# Anyone ever use a PGS Transmission?



## Mr.Carnage (Jun 16, 2015)

I'm curious to know if anyone has used one of their transmissions? Any experiences with them? Every time I've had the $$$ to purchase one they seem to have sold out. 

*This was back in June/2015*
"Thank you for your inquiry.
The PGS skyline GTR sequential gearbox is a 6-speed gearbox with all billet internals.
You can basically have it either as a straight cut or helicut gears -version.
The internals including the sequential mechanism are really robust since this gearbox is designed to withstand all the roughest punisment of the race driving with no problem.
The gear change time is extremely short due to the sequential mechanism we have developed for this gearbox.
We buld it inside a standard R32/R33 casing so yes, it'll fit in the R32 no problem.
The price for the 6-speed GTR seq gearbox is 6500€ + tax.
I believe at the moment we are talking about roughly the same amount in USD?"

"Yes, it comes with the shift indicator and yes, it's a real sequential shift and doesn't require the use of clutch when shiftingp or down except from standstill of course."

*3/24/16*
"Yes, we made a patch of the Skyline GTR sequential gearboxes for rally cross use and we'll be making a next batch in ca. 3 weeks.
The 2 time WRC World Champion Marcus Grönholm tested our Skyline GTR sequential transmission in a rally cross car and he was really amazed how well it worked. smile emoticon
I will make a copy of the test article and attach it in our Facebook page with the translation.
So whenever you're ready to Order one just let me know!
Also if you know more people potentially wanting to have one we'll give you a Group buy discount.


Thank you very much!

Best regards,
Olli
PGS Transmissions"


----------



## barry P. (May 9, 2010)

This is in the GT-R section, you need to ask the Skyline boys in their part of the forum.

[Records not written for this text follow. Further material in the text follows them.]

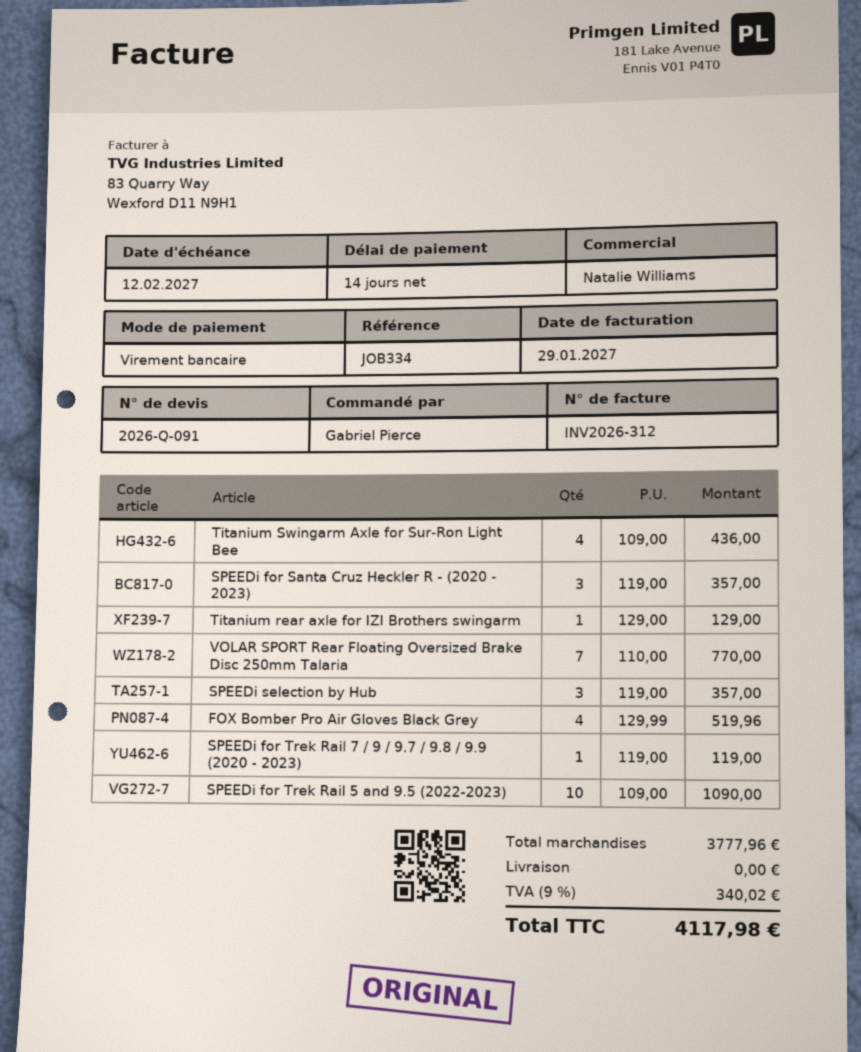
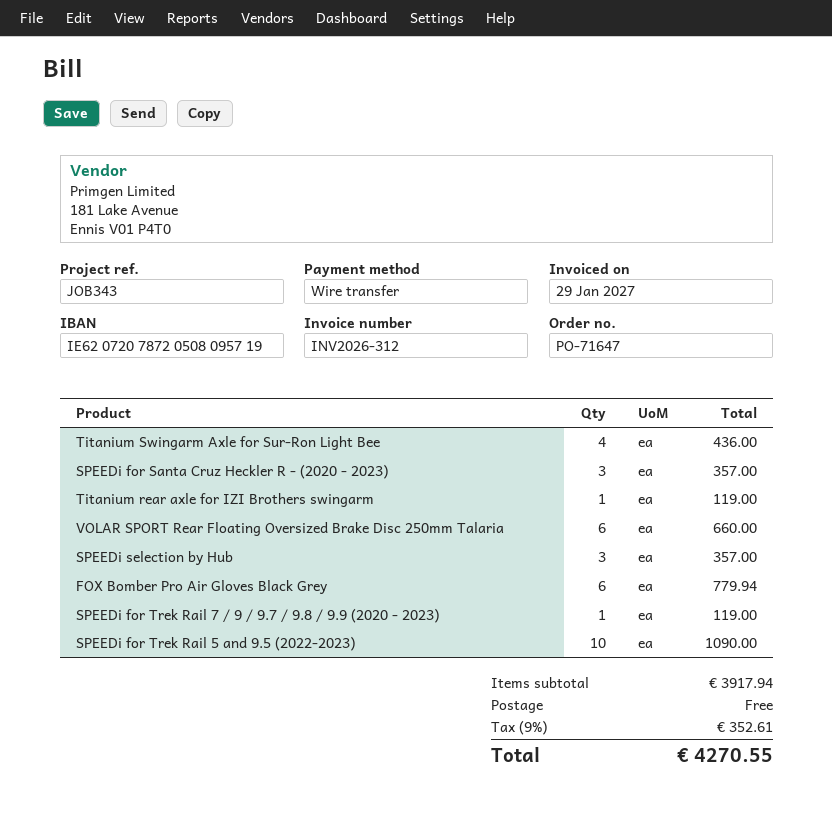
reference: JOB334 -> JOB343
Titanium rear axle for IZI Brothers swingarm: 1 for 129.00 -> 1 for 119.00
VOLAR SPORT Rear Floating Oversized Brake Disc 250mm Talaria: 7 for 770.00 -> 6 for 660.00
FOX Bomber Pro Air Gloves Black Grey: 4 for 519.96 -> 6 for 779.94
subtotal: 3777.96 -> 3917.94
tax: 9% = 340.02 -> 9% = 352.61
total: 4117.98 -> 4270.55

If you look in the trader news section you will see PPG have developed a sequential box for the Skyline.


----------



## Mr.Carnage (Jun 16, 2015)

barry P. said:


> This is in the GT-R section, you need to ask the Skyline boys in their part of the forum. If you look in the trader news section you will see PPG have developed a sequential box for the Skyline.

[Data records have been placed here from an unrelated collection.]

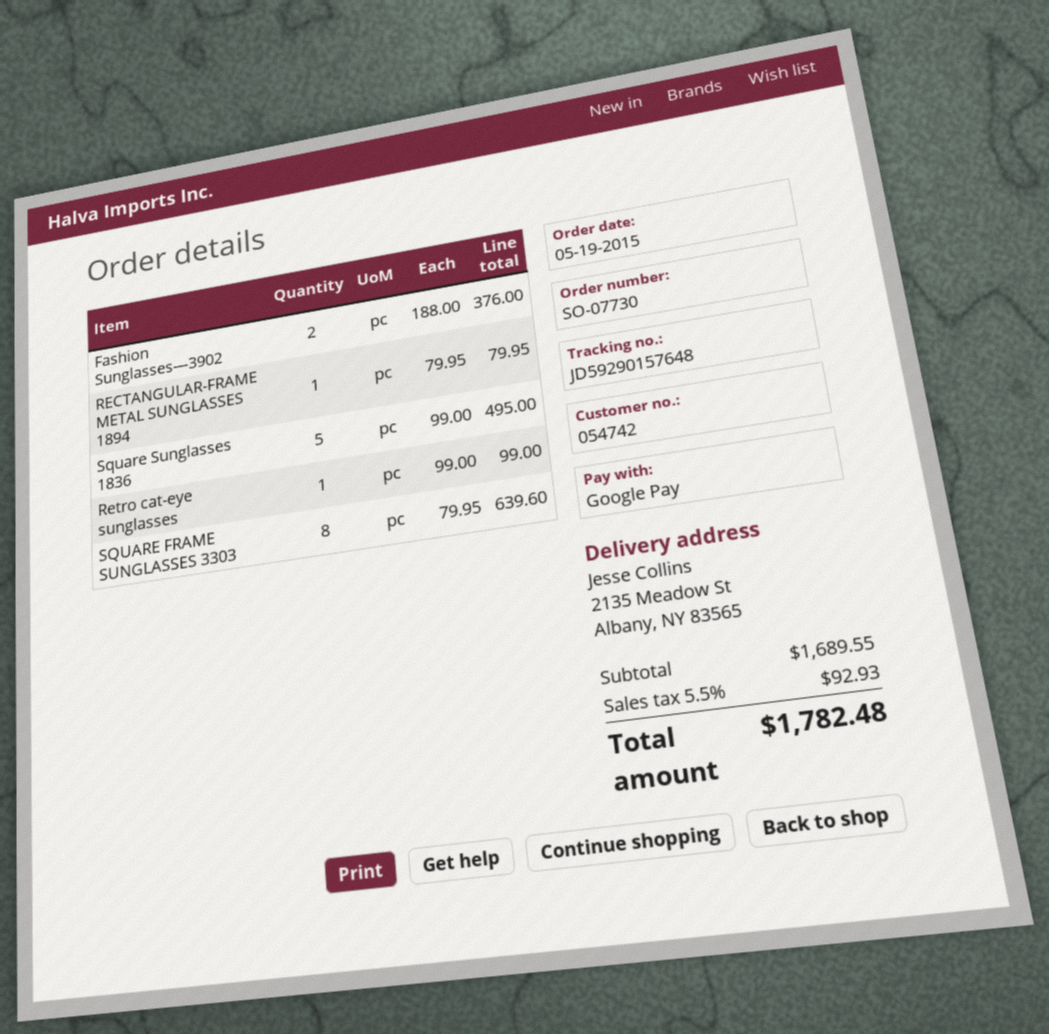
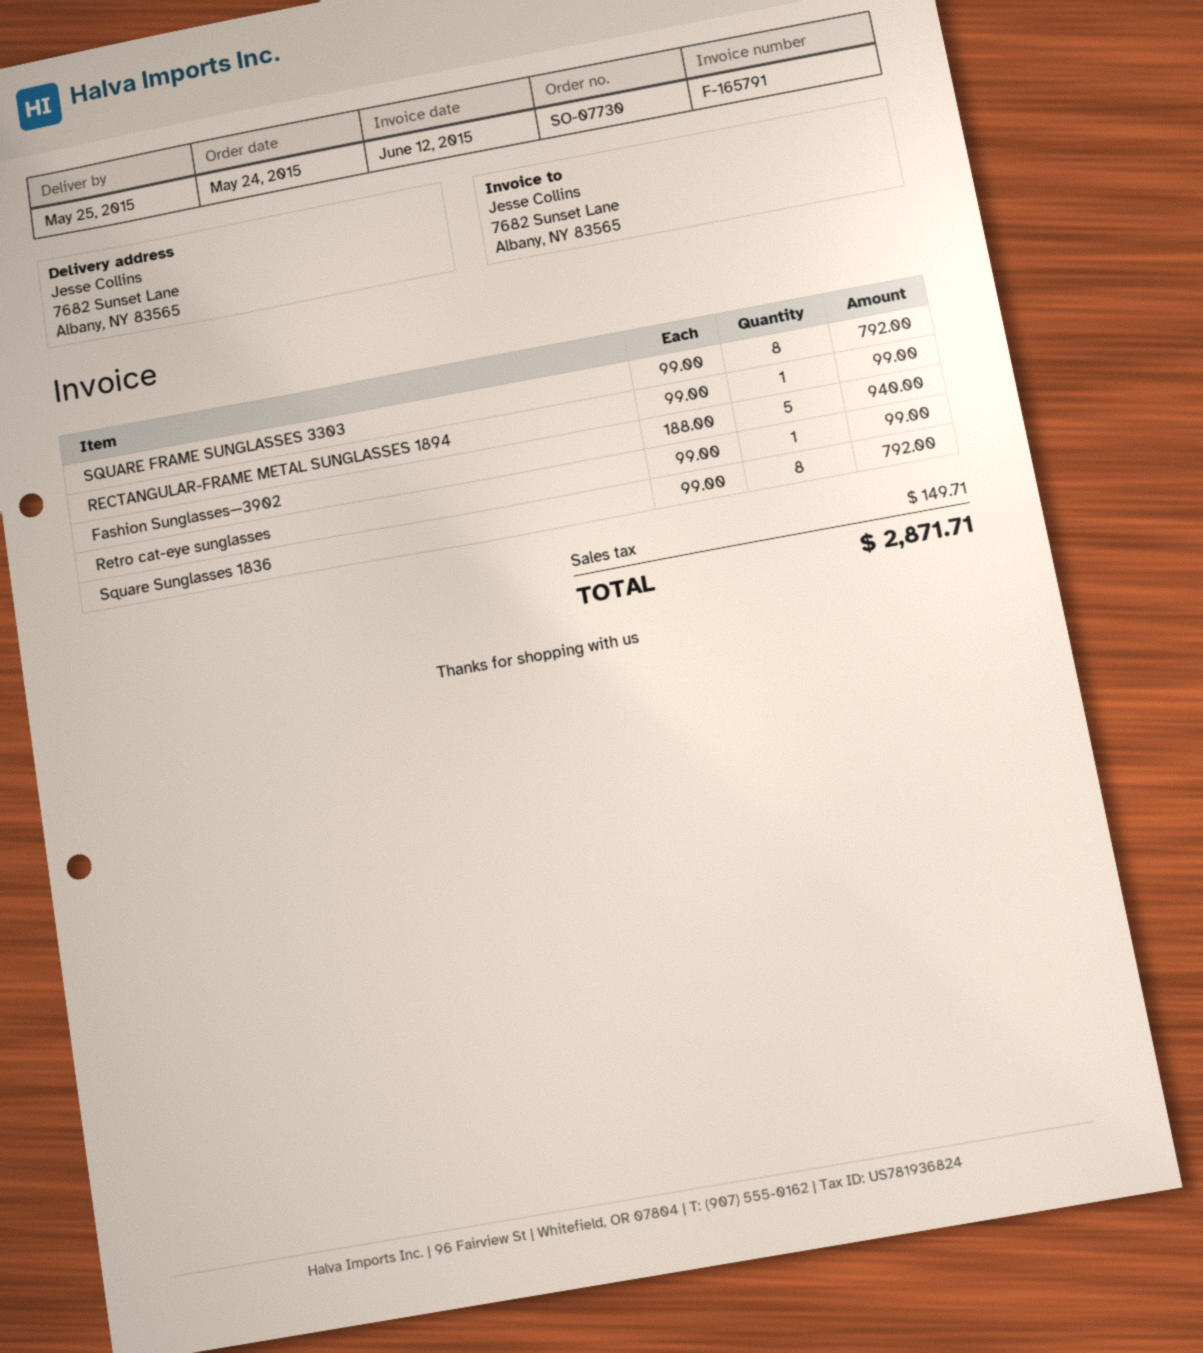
order date: 2015-05-19 -> 2015-05-24
ship to: 2135 Meadow St, Albany, NY 83565 -> 7682 Sunset Lane, Albany, NY 83565
Fashion Sunglasses—3902: 2 x 188.00 = 376.00 -> 5 x 188.00 = 940.00
RECTANGULAR-FRAME METAL SUNGLASSES 1894: 1 x 79.95 = 79.95 -> 1 x 99.00 = 99.00
Square Sunglasses 1836: 5 x 99.00 = 495.00 -> 8 x 99.00 = 792.00
SQUARE FRAME SUNGLASSES 3303: 8 x 79.95 = 639.60 -> 8 x 99.00 = 792.00
tax: 92.93 -> 149.71
total: 1782.48 -> 2871.71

Damn I posted it in the wrong section. Can someone move it please. I know about PPG I'm talking about *PGS*

https://www.facebook.com/pgstransmissions/


----------



## TAZZMAXX (Mar 9, 2010)

Moved


----------



## diki (Oct 23, 2016)

any news to this topic? where is pgs located? anyone an information?


----------



## Chris_Gojira (Oct 1, 2012)

They are from Sweden i would say? I also saw their Facebook page, but don't know who already has one?


----------



## Hena (Mar 9, 2012)

They are located in Finland.


----------